■ Action item ■
Leave out the images and repeat the listing below without a single change.
++++++++
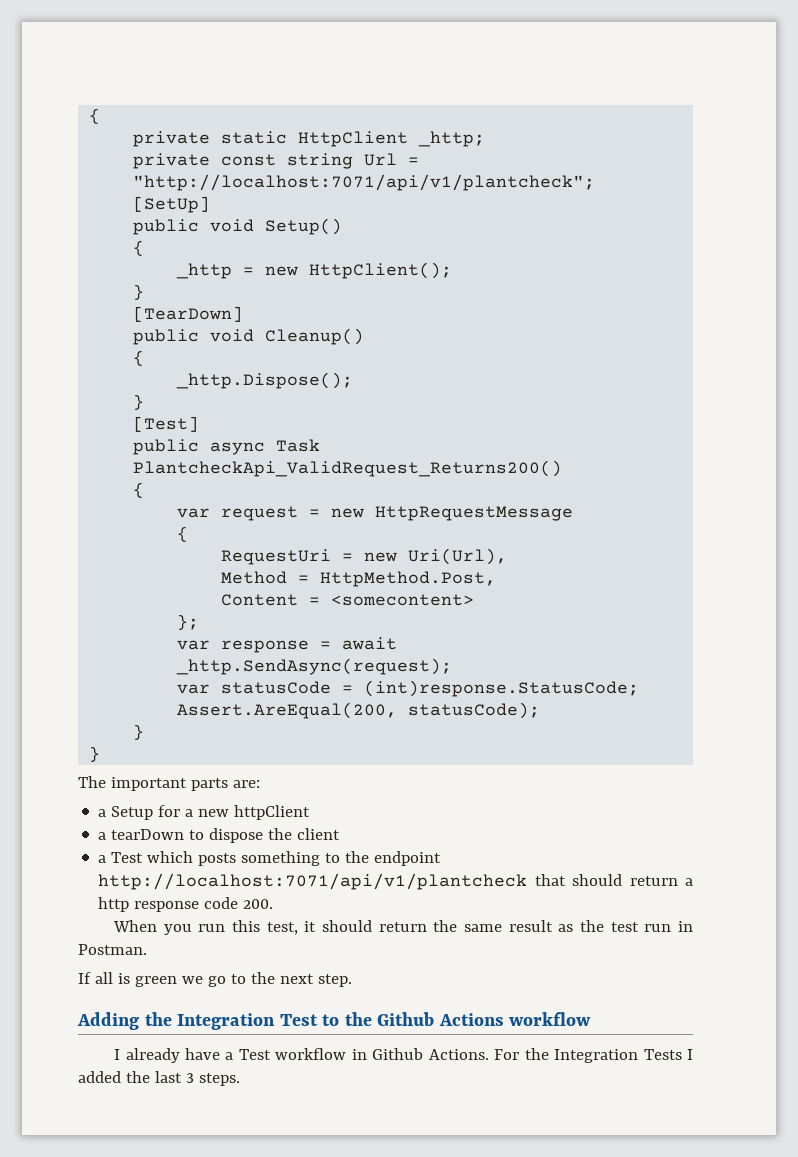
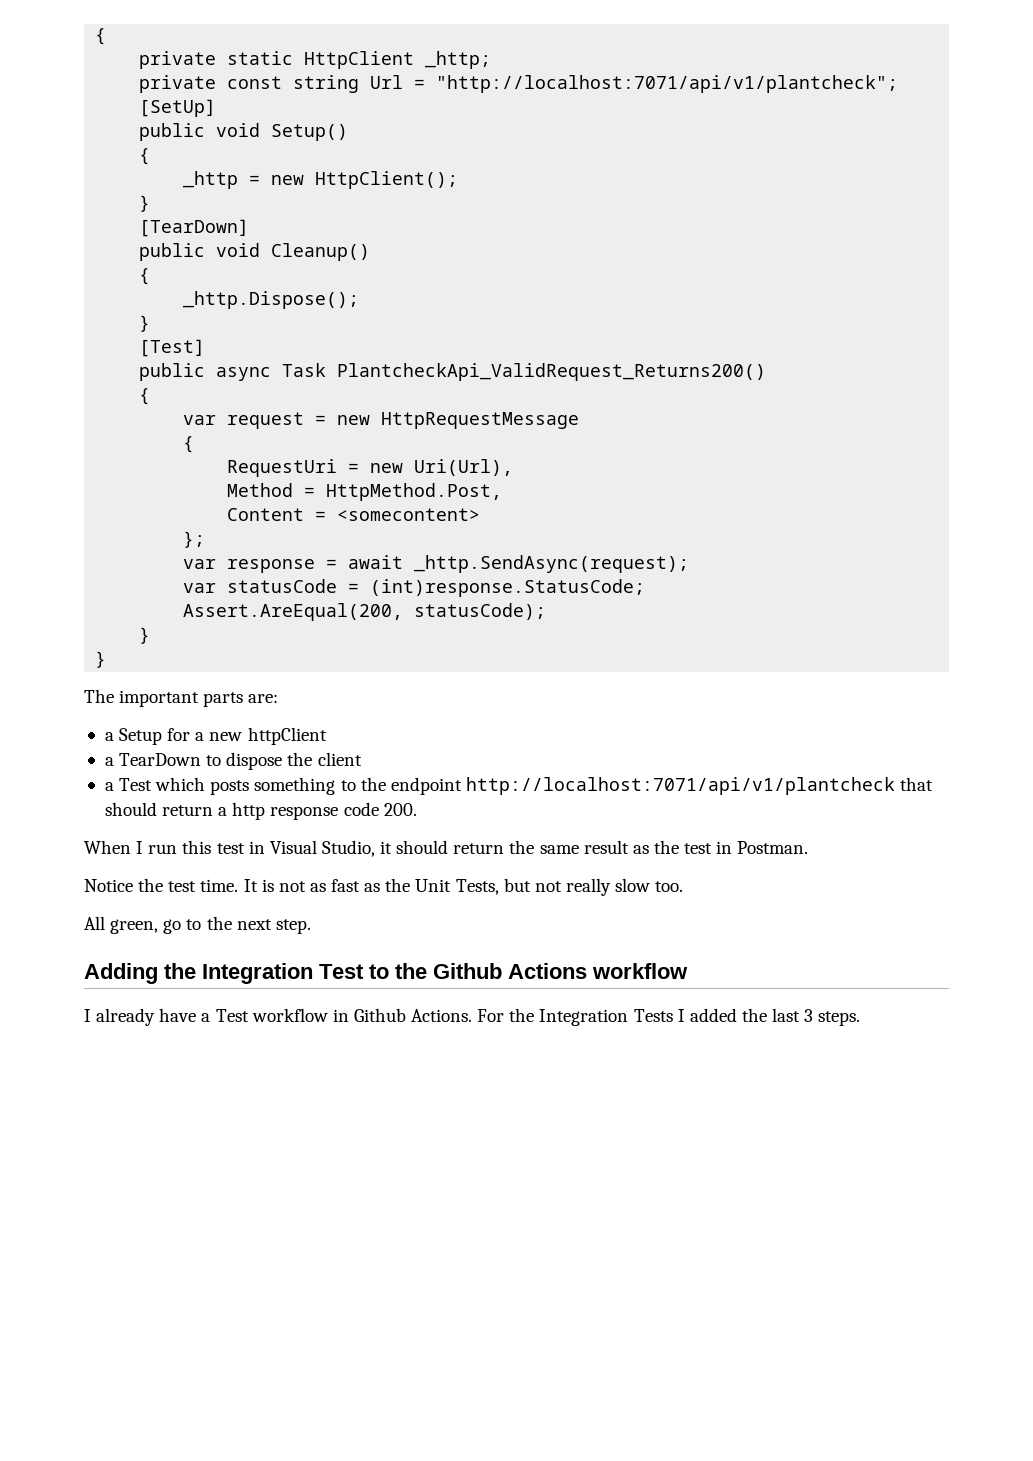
[111,829,185,840] tearDown -> [119,753,202,766] TearDown
[163,924,192,935] you -> [136,841,144,854] I
[266,922,298,935] test, -> [216,840,375,857] test in Visual Studio,
[644,924,672,932] run -> (713, 848) none
[78,972,203,987] If all is green we -> [84,878,684,896] [84,916,159,934] Notice the test time. It is not as fast as the Unit Tests, but not really slow too. // All green,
++++++++
■ Output of the task ■
[111,829,185,840] tearDown -> [119,753,202,766] TearDown
[163,924,192,935] you -> [136,841,144,854] I
[266,922,298,935] test, -> [216,840,375,857] test in Visual Studio,
[644,924,672,932] run -> (713, 848) none
[78,972,203,987] If all is green we -> [84,878,684,896] [84,916,159,934] Notice the test time. It is not as fast as the Unit Tests, but not really slow too. // All green,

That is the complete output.